Even after Dominion Voting Systems slapped him with a $1.3 billion defamation lawsuit, Lindell continues to lie that the 2020 election was "stolen" from former President Trump through widespread voter fraud coordinated by Democrats through election software companies like Dominion, with additional help from foreign countries.

Lindell's reckless repetition of the same conspiracy theories that led a mob of pro-Trump extremists to storm the United States Capitol have gotten him booted from an array of social media outlets and gotten his pillows pulled from stores across the country.

Still refusing to accept reality, Lindell insisted that Dominion and its allies hacked his social media accounts and that his ban from sites like Twitter is yet another embodiment of so-called cancel culture—a common accusation from conservatives against social media outlets.

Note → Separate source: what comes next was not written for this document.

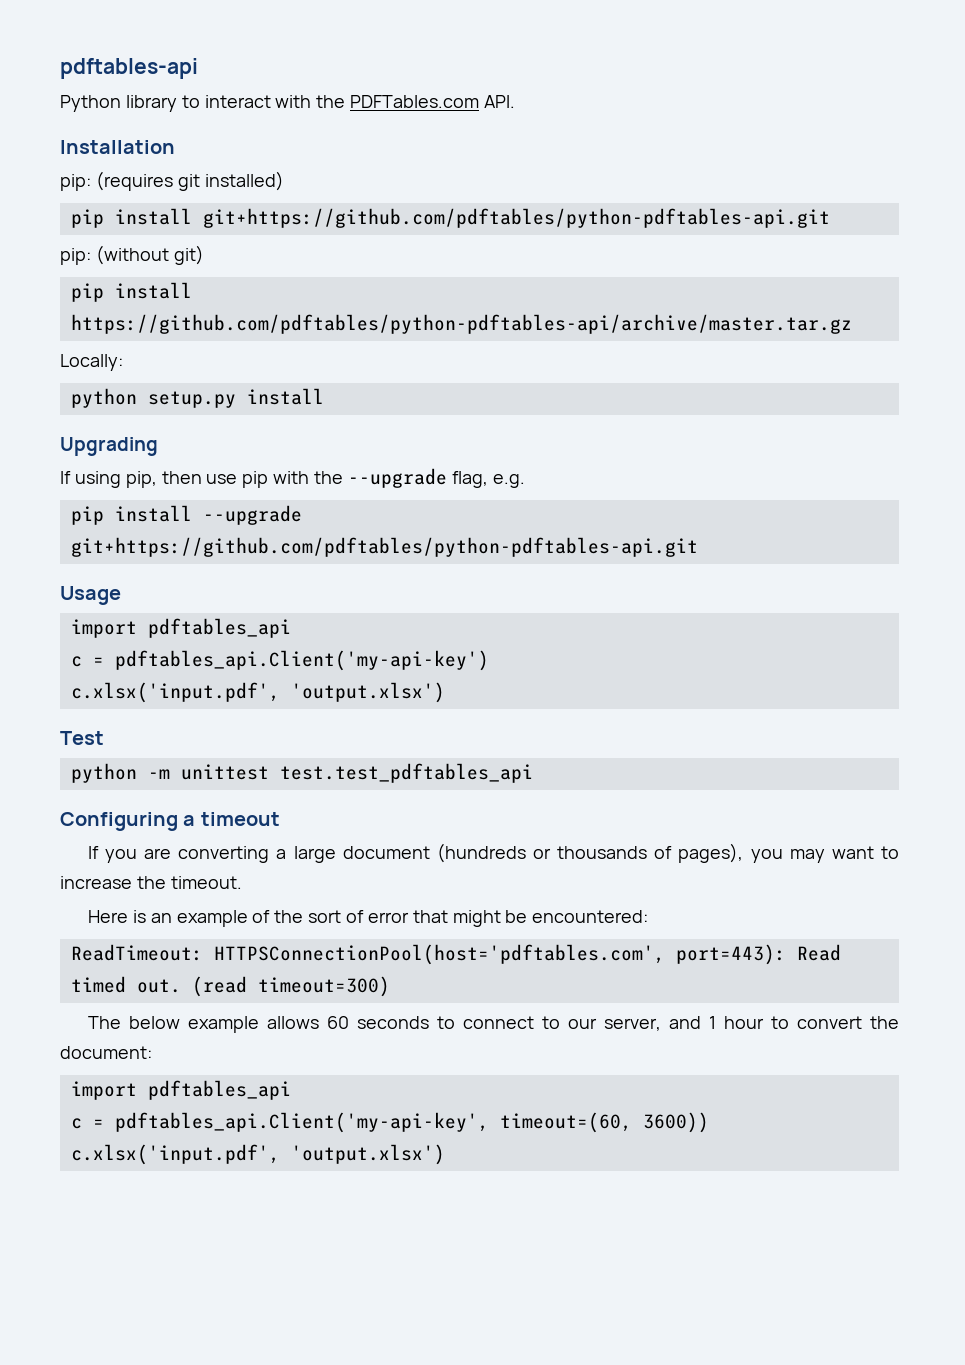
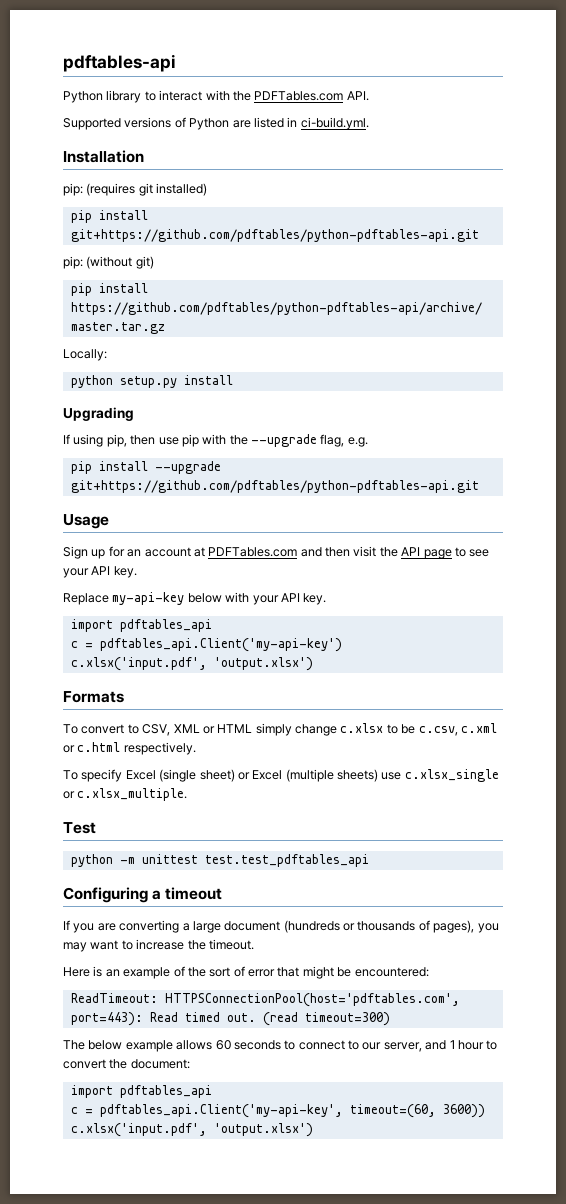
(516, 101) none -> [63,117,369,130] // Supported versions of Python are listed in ci-build.yml.
(121, 595) none -> [63,546,490,559] [63,566,137,578] [63,592,327,605] // Sign up for an account at PDFTables.com and then visit the API page to see your API key. // Replace my-api-key below with your API key.
(445, 692) none -> [63,691,124,703] [63,723,497,736] [63,742,196,755] [63,769,499,782] [63,788,188,801] // Formats // To convert to CSV, XML or HTML simply change c.xlsx to be c.csv, c.xml or c.html respectively. // To specify Excel (single sheet) or Excel (multiple sheets) use c.xlsx_single or c.xlsx_multiple.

Now—just after announcing a site called MyStore, which he believes will compete with Amazon—Lindell intends to launch a social media outlet for conservatives who value "free speech."

There are just a few caveats.

Lindell said of the new social network in an interview with Eric Metaxas:

"People ask me, Eric, 'You gonna let everything go? Porn and swearing and everything?' Absolutely not, and here's why. We have a thing we found in the Constitution and our founding fathers that defines what free speech is. ... This Judeo-Christian platform we're gonna have here, they go by biblical principles."

His elaboration was somewhat incoherent:

"They get to the Supreme Court, you have the ten commandments there. You'll see, our definement there. So in other words, you're not gonna have porn up there, you're not gonna have sites that contain material that go against our Constitution, go against what our founding fathers put in there. It really defines what free speech is.

Lindell cited foul language as an example of banned speech.

"For example, you're not gonna be able to swear. There'll be four words for sure you can't say. You can't say the C-word, the N-word, the F-word, and you can't use God's name in vain. What a concept, right?"

The founding fathers did not limit free speech to what's acceptable under the umbrella of Judeo-Christian values, but it's not unusual for Lindell to gloss over facts.

Users of the more heathen social media outlets proceeded to poke holes in Lindell's logic.






The hypocrisy was on full display.



The site is expected to launch on April 20.